- Bangladesh / New Zealand
- Dates: 1 – 10 September 2021
- Captains: Mahmudullah / Tom Latham

Twenty20 International series
- Results: Bangladesh won the 5-match series 3–2
- Most runs: Mahmudullah (120) / Tom Latham (159)
- Most wickets: Nasum Ahmed (8) Mustafizur Rahman (8) / Ajaz Patel (10)
- Player of the series: Nasum Ahmed (Ban) Tom Latham (NZ)

= New Zealand cricket team in Bangladesh in 2021–22 =

International cricket tour

The New Zealand cricket team toured Bangladesh in September 2021 to play five Twenty20 International (T20I) matches. The matches were used as preparation ahead of the 2021 ICC Men's T20 World Cup. Initially, New Zealand were scheduled to play three T20I matches, but in May 2021, two more matches were added to the schedule. The schedule for the tour was confirmed in August 2021.

Tom Latham was named as New Zealand's captain, with Kane Williamson being unavailable due to him playing in the rescheduled phase of the 2021 Indian Premier League. A warm-up match for the New Zealand team at the Bangladesh Krira Shikkha Protisthan in Savar was scheduled to take place, but was later cancelled. The New Zealand team arrived in Bangladesh on 24 August 2021.

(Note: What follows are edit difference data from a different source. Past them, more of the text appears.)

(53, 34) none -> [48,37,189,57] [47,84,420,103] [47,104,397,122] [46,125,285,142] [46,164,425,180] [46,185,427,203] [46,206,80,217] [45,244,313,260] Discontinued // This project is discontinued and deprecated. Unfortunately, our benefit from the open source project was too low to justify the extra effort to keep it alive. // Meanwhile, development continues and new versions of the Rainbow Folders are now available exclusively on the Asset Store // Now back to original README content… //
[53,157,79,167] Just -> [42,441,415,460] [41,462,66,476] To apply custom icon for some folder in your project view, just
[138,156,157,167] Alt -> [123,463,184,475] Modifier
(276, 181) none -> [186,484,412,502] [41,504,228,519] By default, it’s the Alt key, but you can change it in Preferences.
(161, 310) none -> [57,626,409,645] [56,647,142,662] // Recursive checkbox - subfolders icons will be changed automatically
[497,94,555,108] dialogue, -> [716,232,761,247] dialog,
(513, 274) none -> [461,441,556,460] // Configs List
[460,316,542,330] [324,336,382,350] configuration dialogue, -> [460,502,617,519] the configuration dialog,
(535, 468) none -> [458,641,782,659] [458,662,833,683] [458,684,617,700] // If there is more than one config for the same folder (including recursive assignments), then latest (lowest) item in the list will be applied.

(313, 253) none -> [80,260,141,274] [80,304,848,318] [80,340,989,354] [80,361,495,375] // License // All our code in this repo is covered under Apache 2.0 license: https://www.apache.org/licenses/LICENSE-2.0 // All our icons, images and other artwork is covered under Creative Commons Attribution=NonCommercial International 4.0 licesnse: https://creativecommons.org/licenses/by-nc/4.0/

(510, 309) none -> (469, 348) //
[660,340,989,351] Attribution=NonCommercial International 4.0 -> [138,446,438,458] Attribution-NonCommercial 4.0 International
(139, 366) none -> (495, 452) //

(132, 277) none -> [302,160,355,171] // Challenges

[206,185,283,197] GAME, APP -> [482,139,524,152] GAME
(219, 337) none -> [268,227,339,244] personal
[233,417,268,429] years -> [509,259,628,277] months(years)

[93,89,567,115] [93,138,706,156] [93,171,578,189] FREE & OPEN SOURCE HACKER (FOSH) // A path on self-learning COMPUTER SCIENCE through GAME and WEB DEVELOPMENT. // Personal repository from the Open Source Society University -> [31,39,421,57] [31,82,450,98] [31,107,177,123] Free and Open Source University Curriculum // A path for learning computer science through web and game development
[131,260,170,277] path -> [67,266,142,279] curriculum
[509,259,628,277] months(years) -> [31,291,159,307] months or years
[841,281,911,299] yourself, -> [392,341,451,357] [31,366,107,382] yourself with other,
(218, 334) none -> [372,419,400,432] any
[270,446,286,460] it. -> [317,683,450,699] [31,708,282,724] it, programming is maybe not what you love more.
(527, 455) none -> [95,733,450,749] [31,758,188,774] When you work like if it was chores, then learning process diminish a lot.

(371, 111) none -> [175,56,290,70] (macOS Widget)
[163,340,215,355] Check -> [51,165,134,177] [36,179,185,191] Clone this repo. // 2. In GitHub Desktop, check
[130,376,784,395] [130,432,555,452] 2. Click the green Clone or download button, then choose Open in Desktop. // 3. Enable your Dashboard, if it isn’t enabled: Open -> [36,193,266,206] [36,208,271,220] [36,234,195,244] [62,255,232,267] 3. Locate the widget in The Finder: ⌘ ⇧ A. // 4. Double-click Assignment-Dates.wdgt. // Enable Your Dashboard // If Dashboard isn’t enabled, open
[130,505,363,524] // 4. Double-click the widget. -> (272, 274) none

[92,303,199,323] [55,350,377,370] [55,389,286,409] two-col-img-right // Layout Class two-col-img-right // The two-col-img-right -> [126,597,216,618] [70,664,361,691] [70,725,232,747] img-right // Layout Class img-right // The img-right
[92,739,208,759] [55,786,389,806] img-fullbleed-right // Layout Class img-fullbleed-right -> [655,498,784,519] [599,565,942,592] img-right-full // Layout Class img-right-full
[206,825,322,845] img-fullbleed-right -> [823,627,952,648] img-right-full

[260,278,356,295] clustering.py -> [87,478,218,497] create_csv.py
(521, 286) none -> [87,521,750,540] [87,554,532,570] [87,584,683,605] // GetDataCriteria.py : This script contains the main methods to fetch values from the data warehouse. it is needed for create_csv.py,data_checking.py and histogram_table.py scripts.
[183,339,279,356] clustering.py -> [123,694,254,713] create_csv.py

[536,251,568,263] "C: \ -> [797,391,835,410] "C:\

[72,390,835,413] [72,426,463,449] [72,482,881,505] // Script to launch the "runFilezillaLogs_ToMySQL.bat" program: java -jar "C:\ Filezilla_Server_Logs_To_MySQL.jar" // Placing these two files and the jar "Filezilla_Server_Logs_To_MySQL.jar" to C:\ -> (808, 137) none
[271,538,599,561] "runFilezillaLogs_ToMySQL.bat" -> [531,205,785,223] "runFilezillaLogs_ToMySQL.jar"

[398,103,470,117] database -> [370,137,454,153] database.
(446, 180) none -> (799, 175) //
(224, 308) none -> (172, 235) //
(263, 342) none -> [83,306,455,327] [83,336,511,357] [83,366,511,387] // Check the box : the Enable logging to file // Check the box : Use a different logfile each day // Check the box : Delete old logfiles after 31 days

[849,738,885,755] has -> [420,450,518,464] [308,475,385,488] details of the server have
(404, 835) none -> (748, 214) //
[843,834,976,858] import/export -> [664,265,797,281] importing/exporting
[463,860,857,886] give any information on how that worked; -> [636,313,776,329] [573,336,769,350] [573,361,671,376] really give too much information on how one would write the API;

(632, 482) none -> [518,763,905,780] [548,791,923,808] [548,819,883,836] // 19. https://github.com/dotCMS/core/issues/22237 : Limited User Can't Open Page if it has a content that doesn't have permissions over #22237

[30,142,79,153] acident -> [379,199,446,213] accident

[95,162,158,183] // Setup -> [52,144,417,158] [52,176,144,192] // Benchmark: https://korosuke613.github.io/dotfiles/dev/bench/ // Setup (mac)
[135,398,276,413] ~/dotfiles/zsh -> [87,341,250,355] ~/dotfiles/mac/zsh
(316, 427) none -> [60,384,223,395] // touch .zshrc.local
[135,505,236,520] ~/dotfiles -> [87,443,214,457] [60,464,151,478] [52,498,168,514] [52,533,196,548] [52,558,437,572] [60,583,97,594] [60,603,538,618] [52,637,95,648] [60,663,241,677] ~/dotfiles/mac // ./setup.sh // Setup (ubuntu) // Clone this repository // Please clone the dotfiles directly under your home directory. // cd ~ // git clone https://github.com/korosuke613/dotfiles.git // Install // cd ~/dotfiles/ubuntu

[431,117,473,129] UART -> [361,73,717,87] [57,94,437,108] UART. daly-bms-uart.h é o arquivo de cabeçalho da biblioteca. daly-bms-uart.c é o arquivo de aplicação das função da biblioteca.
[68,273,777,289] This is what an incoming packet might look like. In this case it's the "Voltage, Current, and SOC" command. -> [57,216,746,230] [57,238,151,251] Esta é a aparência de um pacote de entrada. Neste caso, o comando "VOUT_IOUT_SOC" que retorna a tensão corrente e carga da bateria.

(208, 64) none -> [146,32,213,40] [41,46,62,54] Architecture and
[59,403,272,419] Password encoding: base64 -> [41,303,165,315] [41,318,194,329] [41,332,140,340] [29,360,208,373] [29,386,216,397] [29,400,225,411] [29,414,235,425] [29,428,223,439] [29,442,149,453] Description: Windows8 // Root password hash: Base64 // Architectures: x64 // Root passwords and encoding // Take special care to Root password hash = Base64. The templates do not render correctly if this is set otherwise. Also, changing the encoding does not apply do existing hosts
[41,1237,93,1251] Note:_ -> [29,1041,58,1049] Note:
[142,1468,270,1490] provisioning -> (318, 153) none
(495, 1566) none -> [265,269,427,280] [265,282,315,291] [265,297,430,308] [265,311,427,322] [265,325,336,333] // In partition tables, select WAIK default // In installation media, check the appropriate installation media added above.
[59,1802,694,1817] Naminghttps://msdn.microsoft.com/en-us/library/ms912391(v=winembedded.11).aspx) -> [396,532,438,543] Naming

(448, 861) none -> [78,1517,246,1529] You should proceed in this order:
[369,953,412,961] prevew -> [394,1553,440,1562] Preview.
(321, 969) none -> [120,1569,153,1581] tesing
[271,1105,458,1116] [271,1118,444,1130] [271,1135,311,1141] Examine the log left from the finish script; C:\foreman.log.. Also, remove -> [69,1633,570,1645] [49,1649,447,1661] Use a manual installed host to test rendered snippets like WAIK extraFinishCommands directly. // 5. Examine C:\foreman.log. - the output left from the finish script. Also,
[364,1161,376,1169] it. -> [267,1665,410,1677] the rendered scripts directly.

Bangladesh won the first match of the series by seven wickets, to record their first win against New Zealand in T20I cricket. Bangladesh then won the second T20I by four runs, with New Zealand winning the third match by 52 runs. Bangladesh won the fourth T20I by six wickets to record their first T20I series win against New Zealand. New Zealand won the fifth and final T20I match by 27 runs, with Bangladesh winning the series 3–2.

==Squads==

T20Is
| Bangladesh | New Zealand |
| Mahmudullah (c); Nasum Ahmed; Taskin Ahmed; Litton Das (wk); Mahedi Hasan; Nurul Hasan (wk); Shakib Al Hasan; Afif Hossain; Mosaddek Hossain; Rubel Hossain; Shamim Hossain; Aminul Islam; Shoriful Islam; Taijul Islam; Mohammad Naim; Mushfiqur Rahim (wk); Mustafizur Rahman; Mohammad Saifuddin; Soumya Sarkar; | Tom Latham (c, wk); Finn Allen; Hamish Bennett; Tom Blundell (wk); Doug Bracewell; Colin de Grandhomme; Jacob Duffy; Matt Henry; Scott Kuggeleijn; Cole McConchie; Henry Nicholls; Ajaz Patel; Rachin Ravindra; Ben Sears; Blair Tickner; Will Young; |

Upon the team's arrival in Bangladesh, New Zealand's Finn Allen tested positive for COVID-19. No immediate decision was made regarding the need for a replacement for Allen, with Matt Henry named as cover for Allen three days later. Following the first T20I, Allen returned to the New Zealand bubble, after providing two negative tests.